The failure mode of pointer provenance is converting an integer to a pointer to an object that was never converted to an integer. Tricks like packing integers into unknown bits or packing pointers into floating-point NaNs don't violate pointer provenance--it's really no different from passing a pointer to an external function call and getting it back from a different external function call.

JonChesterfield 3 days ago | parent [-]

That's definitely possible. The UB if no provenance information is available belief comes from https://www.cl.cam.ac.uk/~pes20/cerberus/clarifying-provenan..., in particular

> access via a pointer value with empty provenance is undefined behaviour

I'm annoyed that casting an aligned array of bytes to a pointer to a network packet type is forbidden, and that a pointer to float can't be cast to a pointer to a simd vector of float, and that malloc cant be written in C, but perhaps those aren't provenance either.

jcranmer 3 days ago | parent [-]

> The UB if no provenance information is available belief comes from https://www.cl.cam.ac.uk/~pes20/cerberus/clarifying-provenan..., in particular

That's an old document. In particular, it's largely arguing for a PVI provenance model (i.e., integers carry provenance information), whereas the current TS is relying on a PNVI provenance model (i.e., integers do not carry provenance information). https://www.open-std.org/jtc1/sc22/wg14/www/docs/n2577.pdf is the last draft pre-TS-ification (i.e., has all the background information to understand it).

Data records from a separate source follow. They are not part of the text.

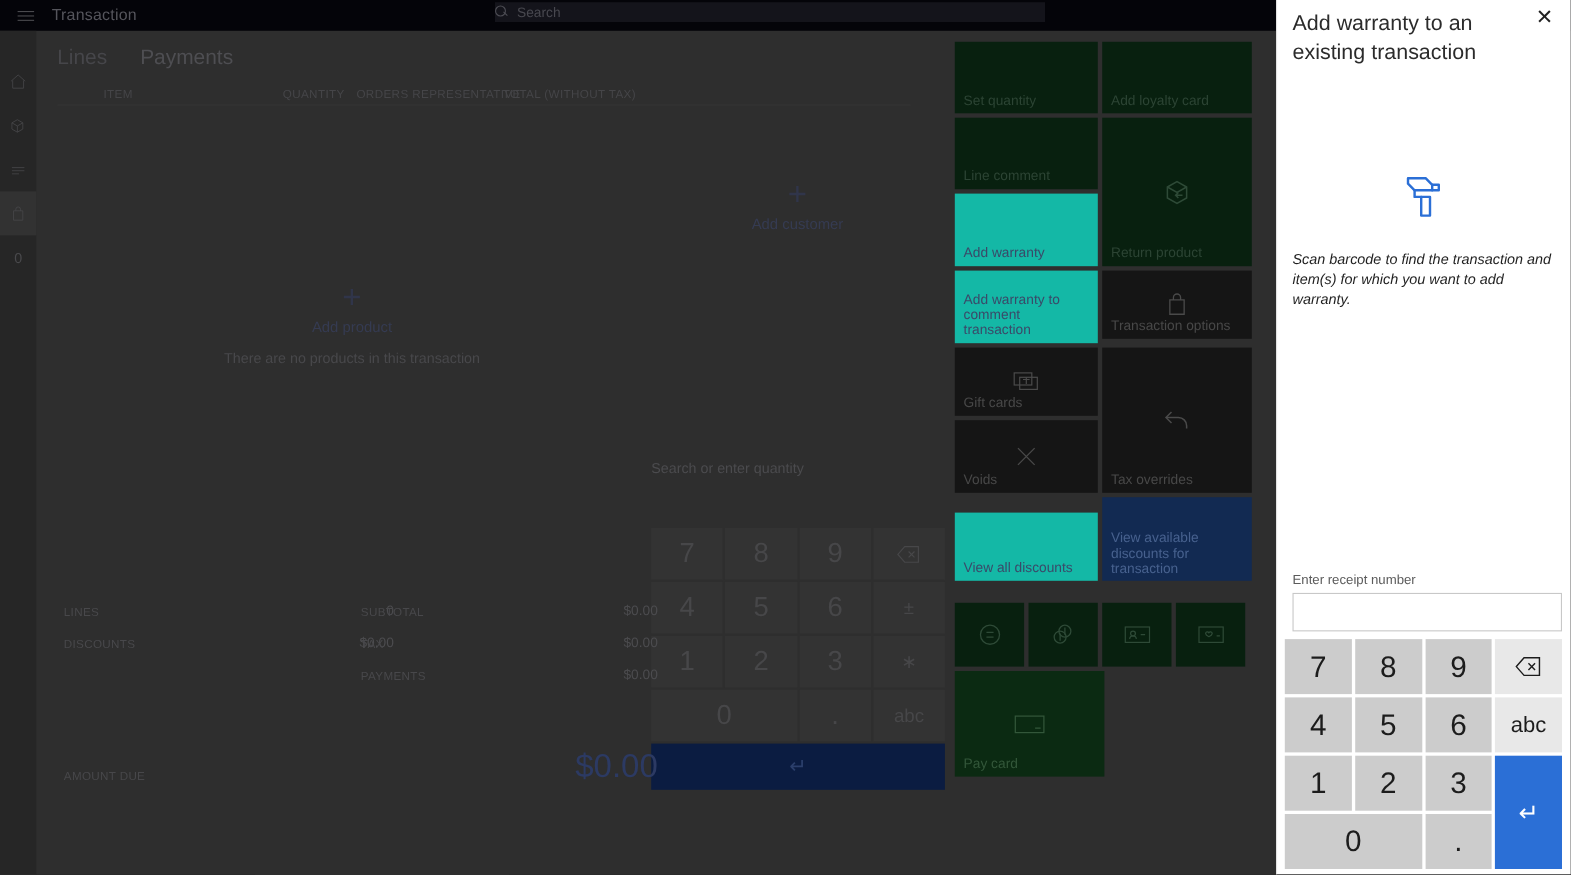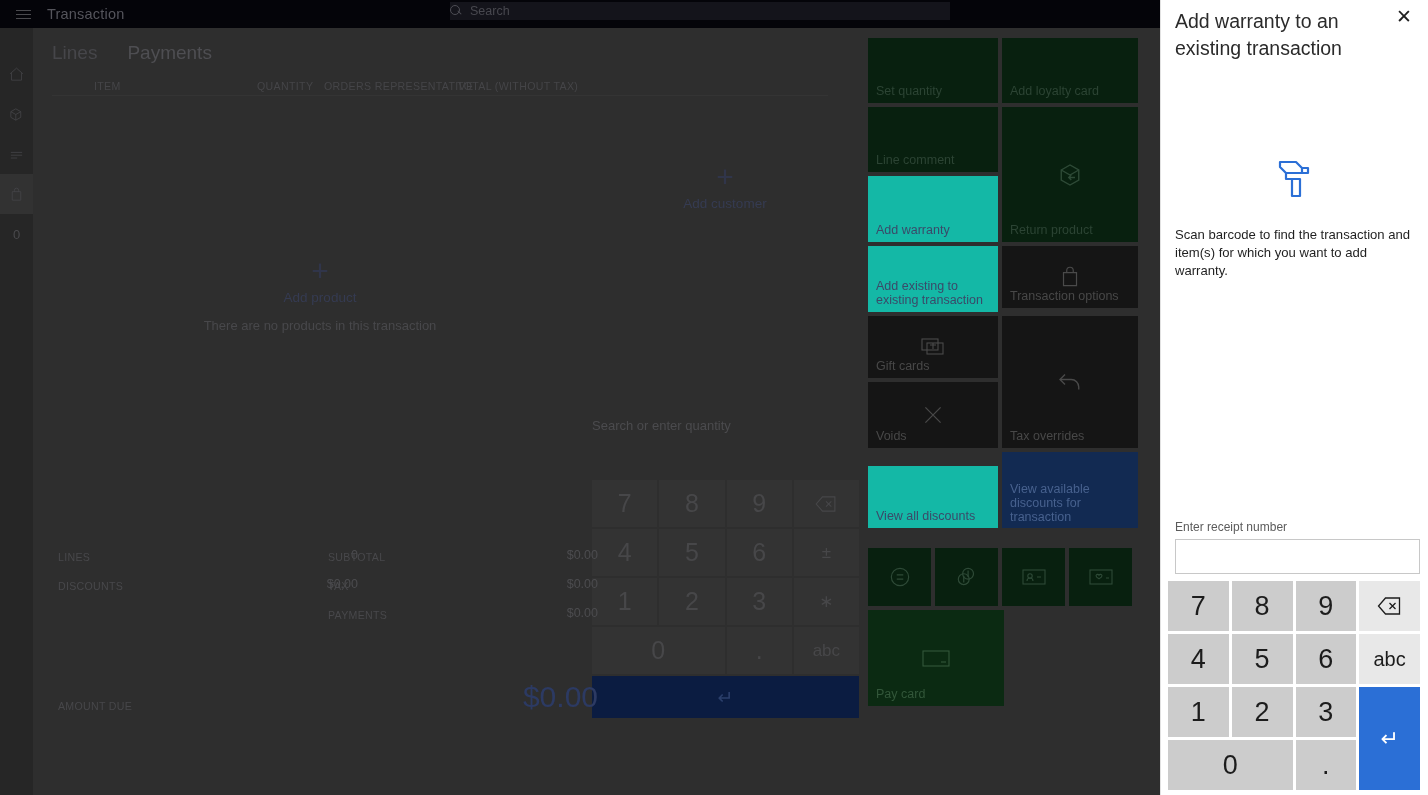--- a/index.html
+++ b/index.html
@@ -160,21 +160,21 @@
   .fly-head { position:relative; padding:8px 14px 0 14px; }
   .fly-title { color:#2b2b2b; font-size:19.5px; font-weight:400; line-height:27px; width:200px; }
   .fly-close {
     position:absolute; right:10px; top:2px; width:28px; height:28px;
     display:flex; align-items:center; justify-content:center;
     color:#1f1f1f; font-size:19px; line-height:1; font-weight:300;
   }
   .scan-area { margin-top:96px; text-align:center; padding:0 14px; }
   .scan-ico svg { stroke:#2b6fd6; fill:none; stroke-width:2.2;
                   stroke-linejoin:round; stroke-linecap:round; }
-  .scan-msg { margin-top:22px; color:#1f1f1f; font-size:13.1px; line-height:18px; text-align:left; }
+  .scan-msg { margin-top:22px; color:#1f1f1f; font-size:13.1px; line-height:18px; text-align:left;font-style:italic; }
 
   .fld-wrap { position:absolute; left:14px; right:8px; top:520px; }
   .fld-lbl { color:#5b5b5b; font-size:12px; }
   .fld-input {
     margin-top:5px; height:35px; width:100%;
     border:1px solid #c8c8c8; background:#fff;
     font-family:"Liberation Sans", sans-serif; font-size:14px;
     padding:0 6px; color:#111; outline:none;
   }
 
@@ -322,21 +322,21 @@
       </div>
       <div class="tilerow">
         <div style="width:130px">
           <div class="tile" style="width:130px;height:65px;margin-bottom:4px">
             <span class="lbl">Line comment</span>
             </div>
           <div class="tile blue" style="width:130px;height:66px;margin-bottom:4px">
             <span class="lbl">Add warranty</span>
             </div>
           <div class="tile blue" style="width:130px;height:66px">
-            <span class="lbl">Add existing to existing transaction</span>
+            <span class="lbl">Add warranty to comment transaction</span>
             </div>
         </div>
         <div style="width:108px">
           <div class="tile" style="width:136px;height:135px;margin-bottom:4px">
             <span class="ico">
               <svg width="30" height="30" viewBox="0 0 24 24">
                   <path d="M5 8l7-4 7 4v8l-7 4-7-4z"></path>
                   <path d="M5 8l7 4 7-4"></path>
                   <path d="M16 14h-5m2-2l-2 2 2 2"></path>
                 </svg>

> I'm annoyed that casting an aligned array of bytes to a pointer to a network packet type is forbidden, and that a pointer to float can't be cast to a pointer to a simd vector of float, and that malloc cant be written in C, but perhaps those aren't provenance either.

That's all strict aliasing rules, not pointer provenance rules. (Well, malloc has issues with living in the penumbra of the C object model). The big thing that provenance prevents you from doing is writing memcpy in C (since char access of a pointer counts as exposing the pointer, whereas the PNVI model makes memcpy a non-exposing operation).